[Task directions]
Transcribe the entries below word for word, beginning at the line with "flex-direction: column ->" and stopping after the line with "border-radius: 5px ->"; drop all pictures.

[Material shown]
***

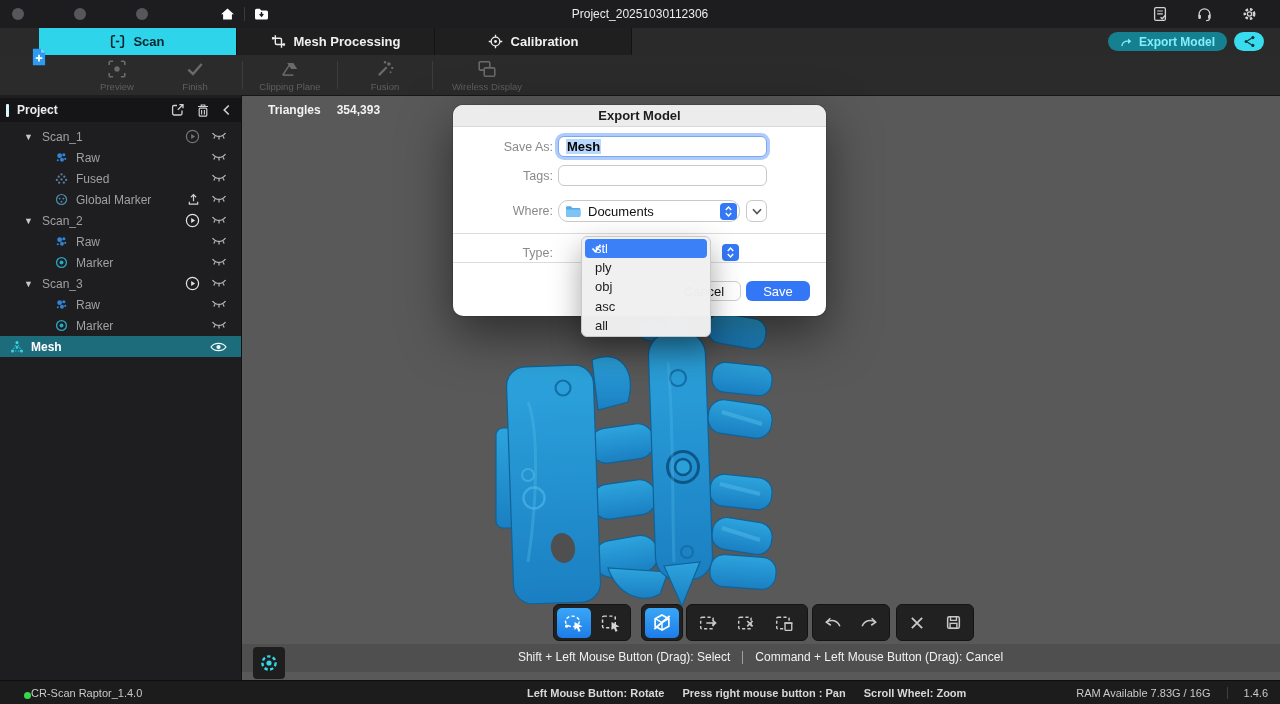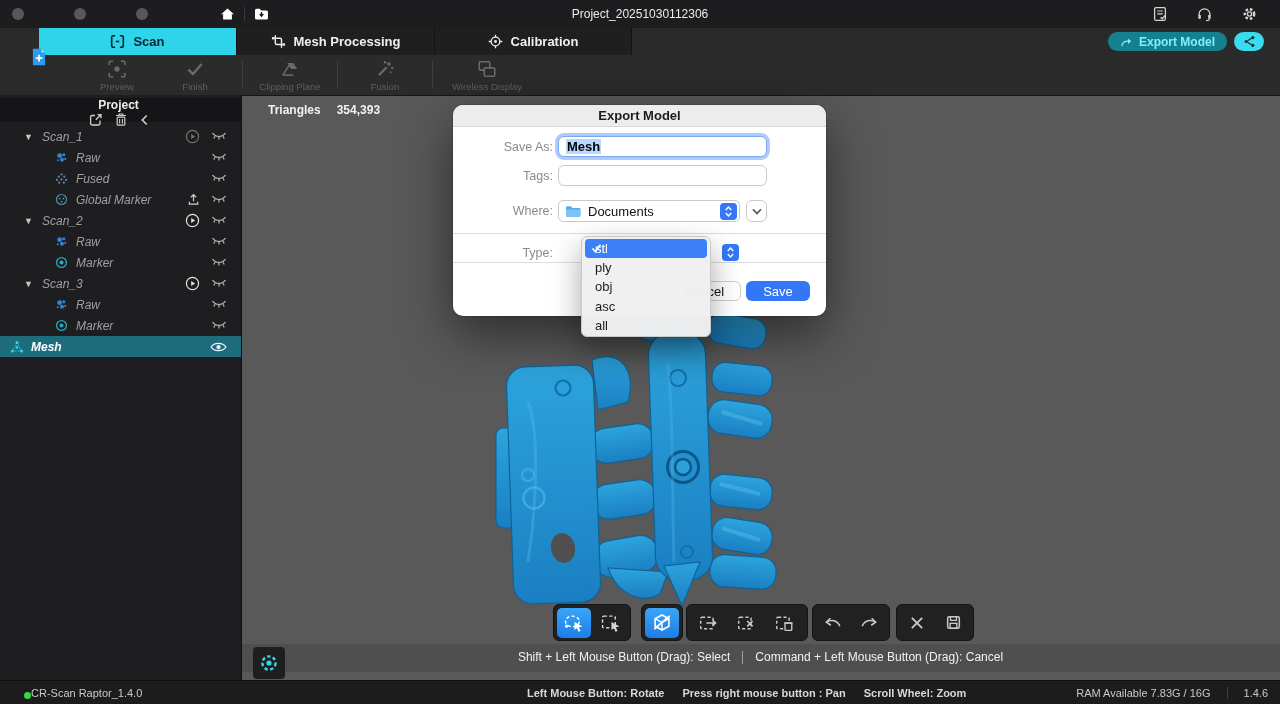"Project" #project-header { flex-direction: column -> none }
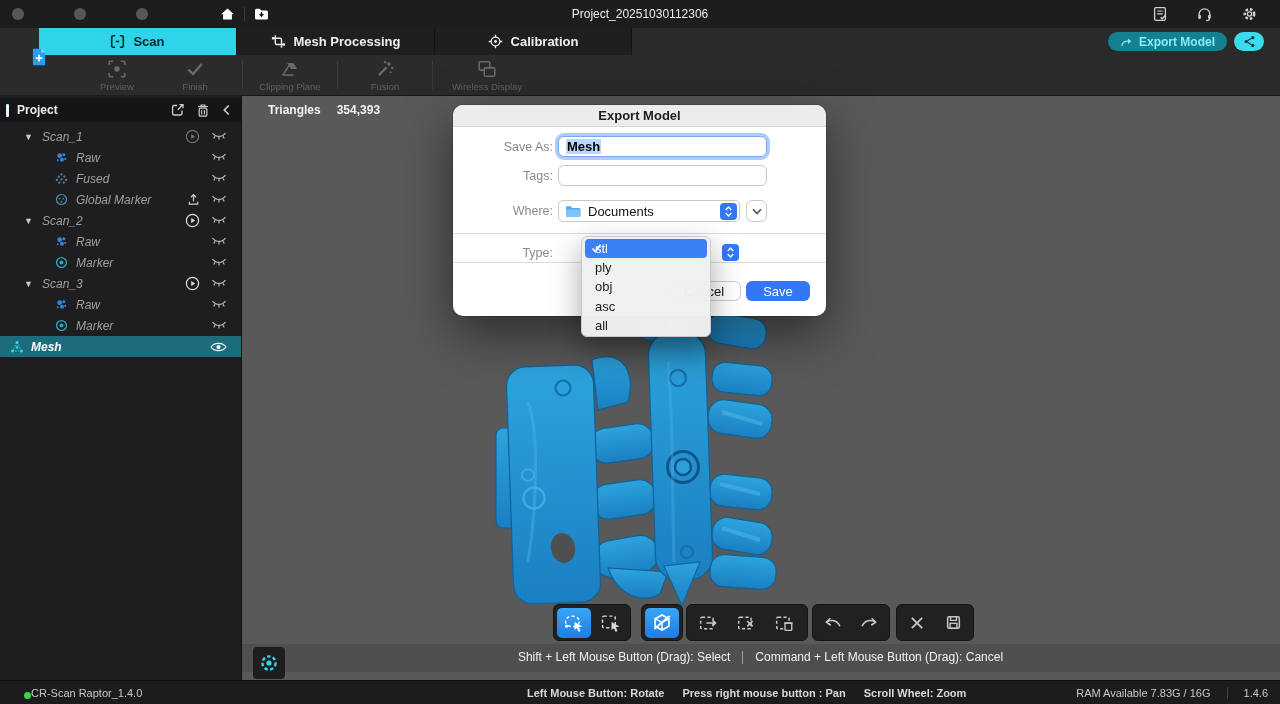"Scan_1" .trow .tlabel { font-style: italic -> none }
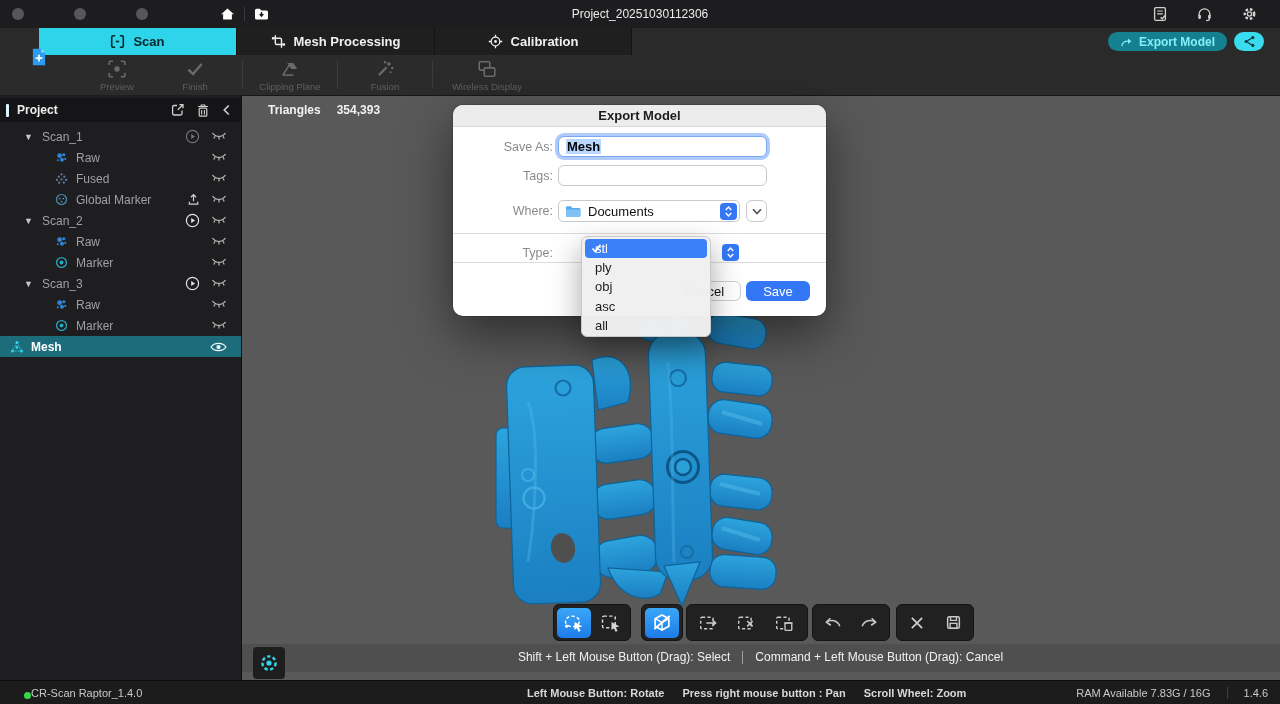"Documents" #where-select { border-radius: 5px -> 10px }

***

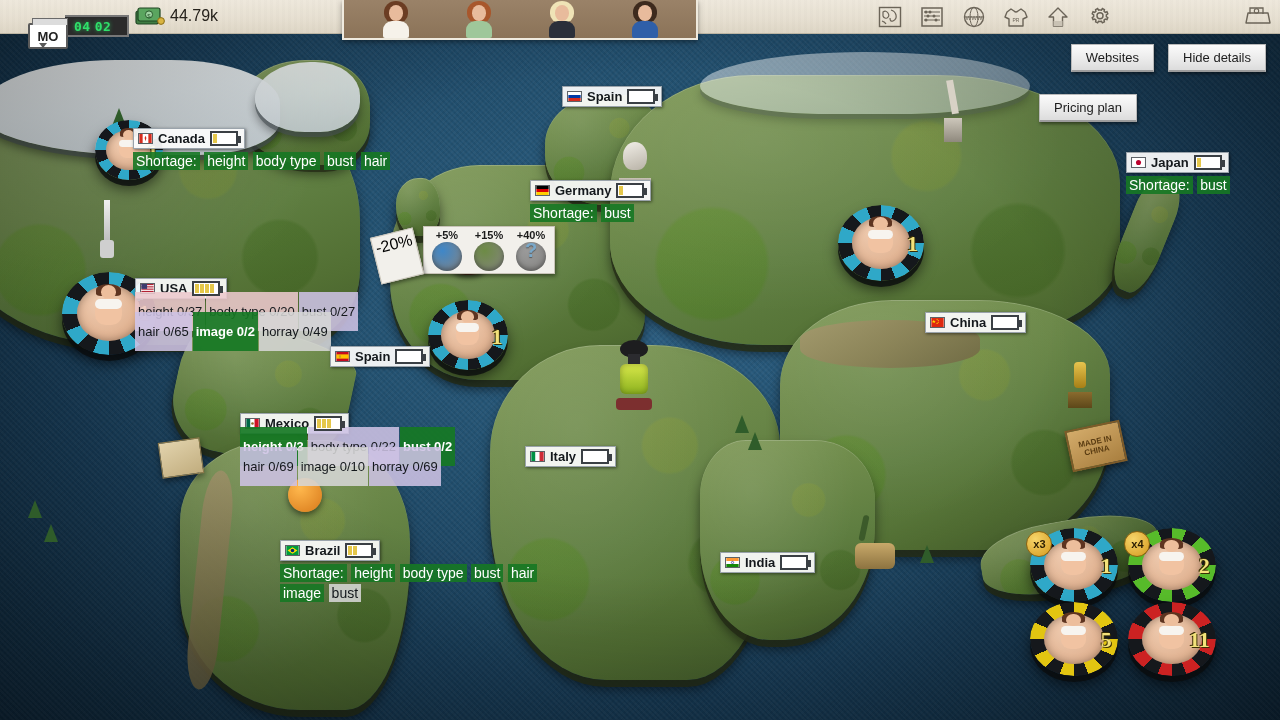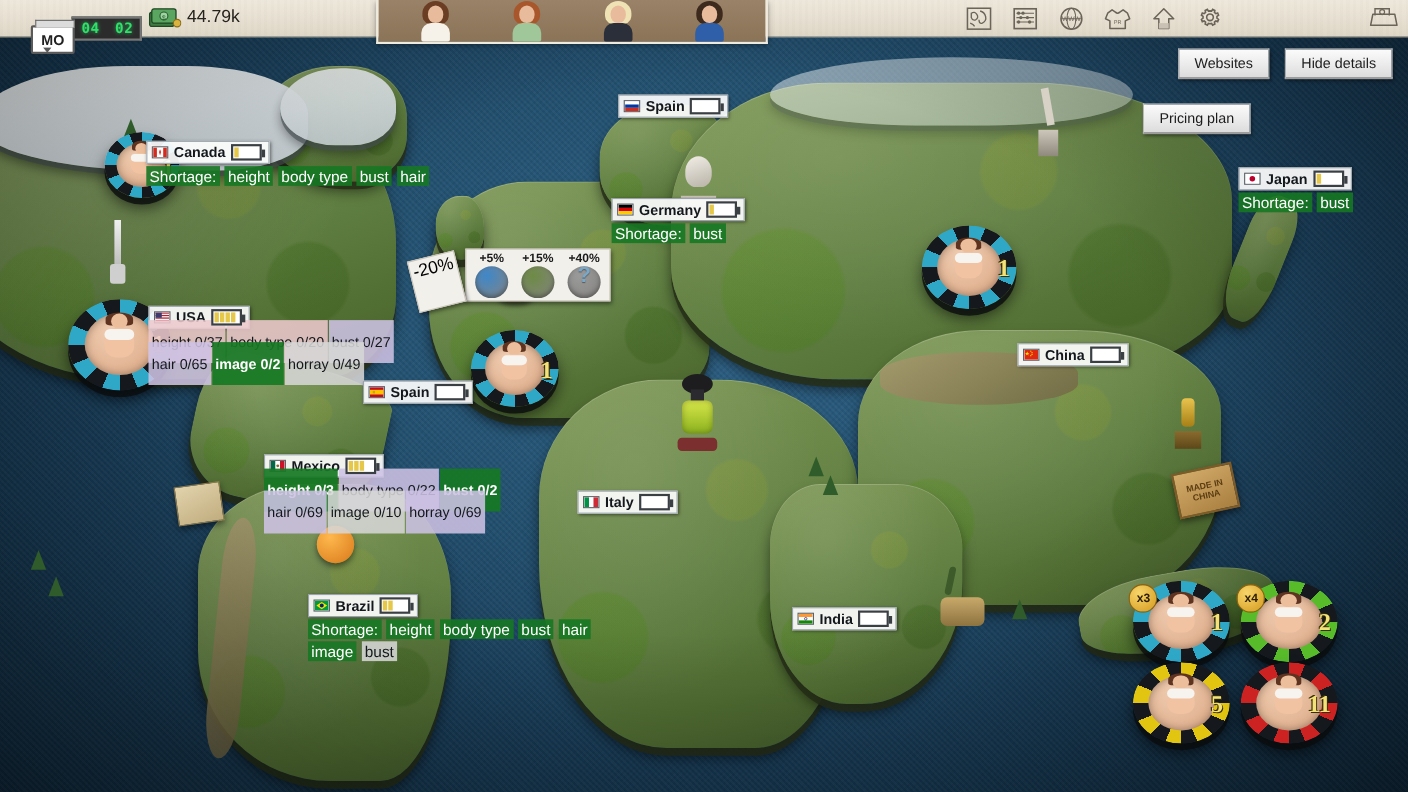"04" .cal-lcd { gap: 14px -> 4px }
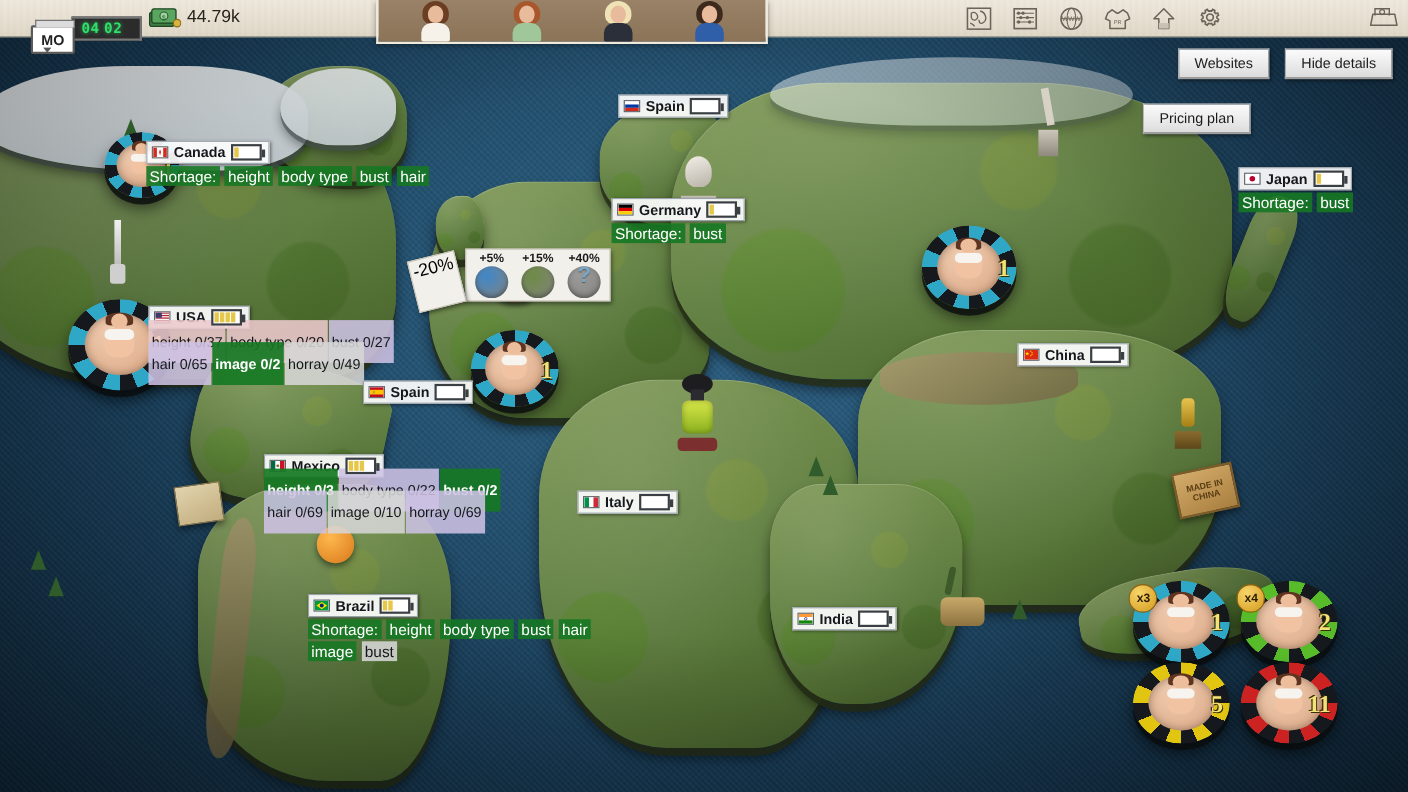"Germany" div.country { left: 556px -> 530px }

***

[Your response]
"Project" #project-header { flex-direction: column -> none }
"Scan_1" .trow .tlabel { font-style: italic -> none }
"Documents" #where-select { border-radius: 5px -> 10px }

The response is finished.